The PSU in my Aspire Navigator case died Thursday and I have to send the WHOLE THING for an RMA... I cannot go without my PC for that long so I went out and bought something new...

Sorry it's so blurry. I was using my knee to steady the camera and that doens't always work well with long exposure times.


----------



## milehile (Feb 17, 2006)

Love the multi-color fans with the clear case. Nice touch. I was thinking about getting a couple of those fans myself but I don't know how it would look in the case I have now.


----------



## carsey (Aug 19, 2006)

Exactly same case as mine. My side fan sucks air out from over CPU though. Your side could be turned like that. Looks a decent computer, a pain when you get little scratches on the case though so keep it away from sharp stuff. Also be careful when screwing the screws in, too far and you wear away the plastic circle hole where the screw goes through. I just thought I'd leave that bit of advice.

Also, you could get some cathodes.


----------



## ebackhus (Apr 21, 2005)

milehile said:


> Love the multi-color fans with the clear case. Nice touch. I was thinking about getting a couple of those fans myself but I don't know how it would look in the case I have now.


I personally prefer to stick to a single-color scheme but these fans came with the case. What color is your case?



carsey said:


> Exactly same case as mine. My side fan sucks air out from over CPU though. Your side could be turned like that. Looks a decent computer, a pain when you get little scratches on the case though so keep it away from sharp stuff. Also be careful when screwing the screws in, too far and you wear away the plastic circle hole where the screw goes through. I just thought I'd leave that bit of advice.
> 
> Also, you could get some cathodes.


The fan is currently set to exhaust so the heat from the video card is taken away quickly. The back fan is right near the CPU to whick hot air from that. I'm not overly worried about it being damaged as it's just a temporary home for my hardware. The important screw holes actually have metal inserts so they shouldn't strip toooooo easily. We'll see how that goes...

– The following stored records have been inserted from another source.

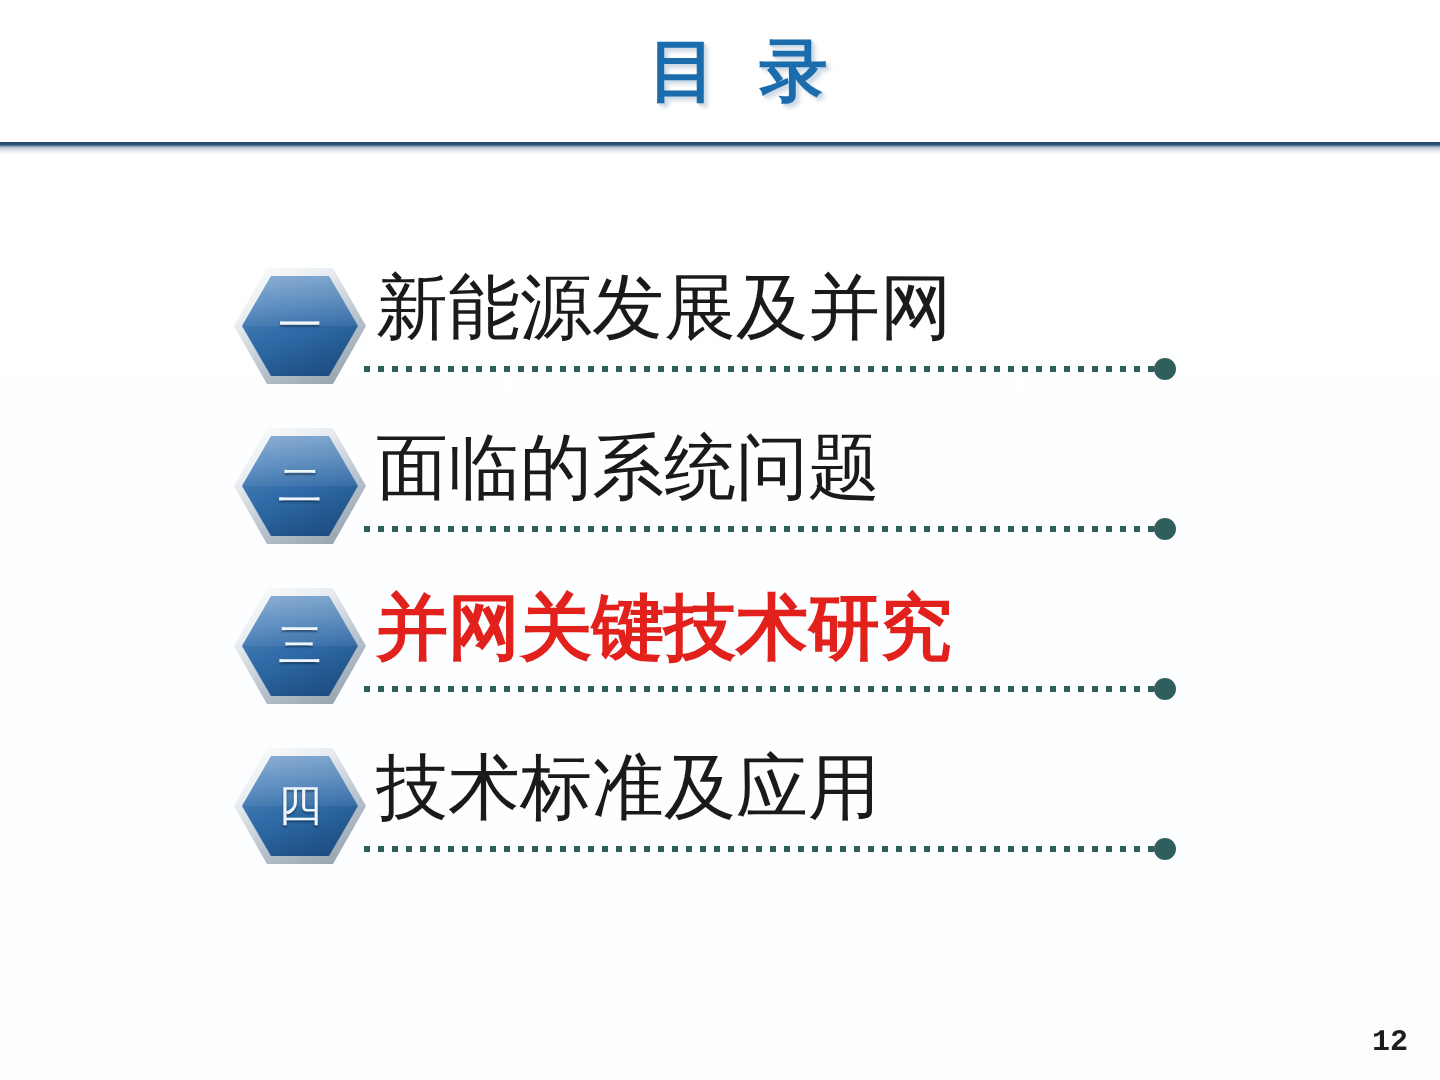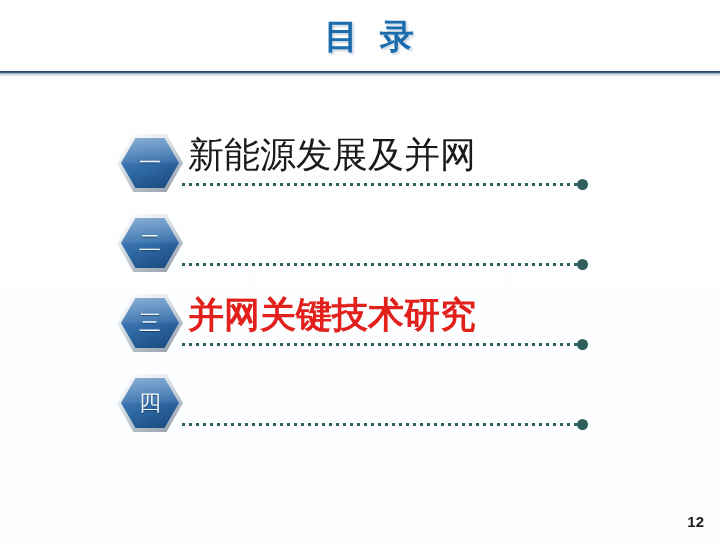"面临的系统问题" div.item-label { html: none -> <div>面临的系统问题</div> }
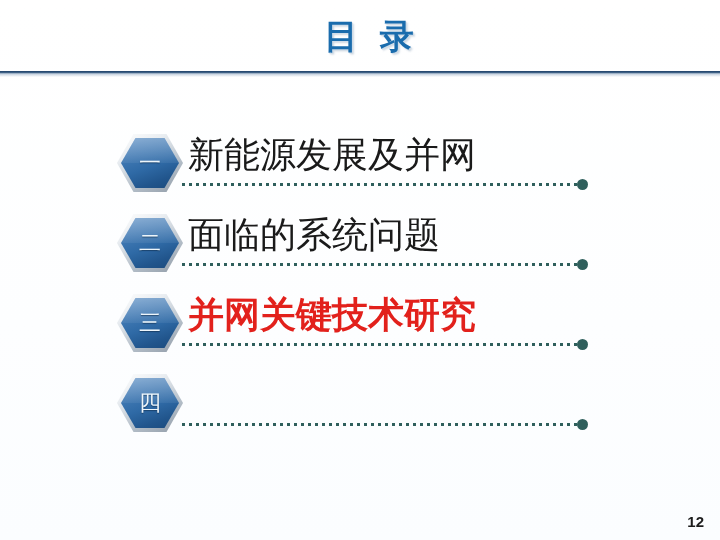"技术标准及应用" div.item-label { html: none -> <div>技术标准及应用</div> }
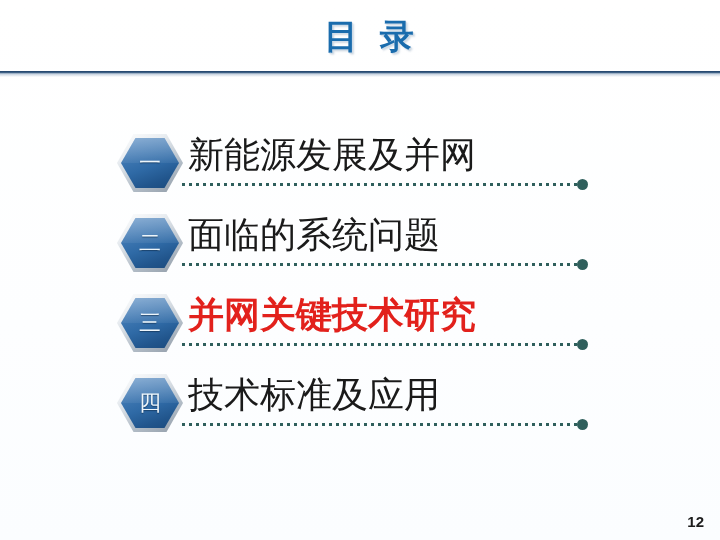"12" .page-number { font-family: Liberation Sans, sans-serif -> Liberation Mono, monospace }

They had a case like it with red cathodes for $40 more.


----------



## carsey (Aug 19, 2006)

$40 more!!!! thats a rip off for a few red cathodes. Cheaper to get them yourself.


----------



## forcifer (Nov 20, 2005)

what happened to x-nav?


----------



## minster9 (Jun 8, 2006)

nice case,looks like a full size tower. what was the fine on that,and do they make mid towers?


----------



## ebackhus (Apr 21, 2005)

forcifer said:


> what happened to x-nav?


PSU died Thursday night... Right before our nightly StarCraft LAN party!



minster9 said:


> nice case,looks like a full size tower. what was the fine on that,and do they make mid towers?


It's a mid actually. All I've seen are mids and some really insane customs. It has a total of 11 bays, 6 are exposed.


----------



## forcifer (Nov 20, 2005)

yea..my psu died also...got OCZ and its working fine so far. 11 bays is quite a few for mid tower. i know your old one had 13, 7 exposed


----------



## Vash2000 (Nov 2, 2006)

Nice!!


----------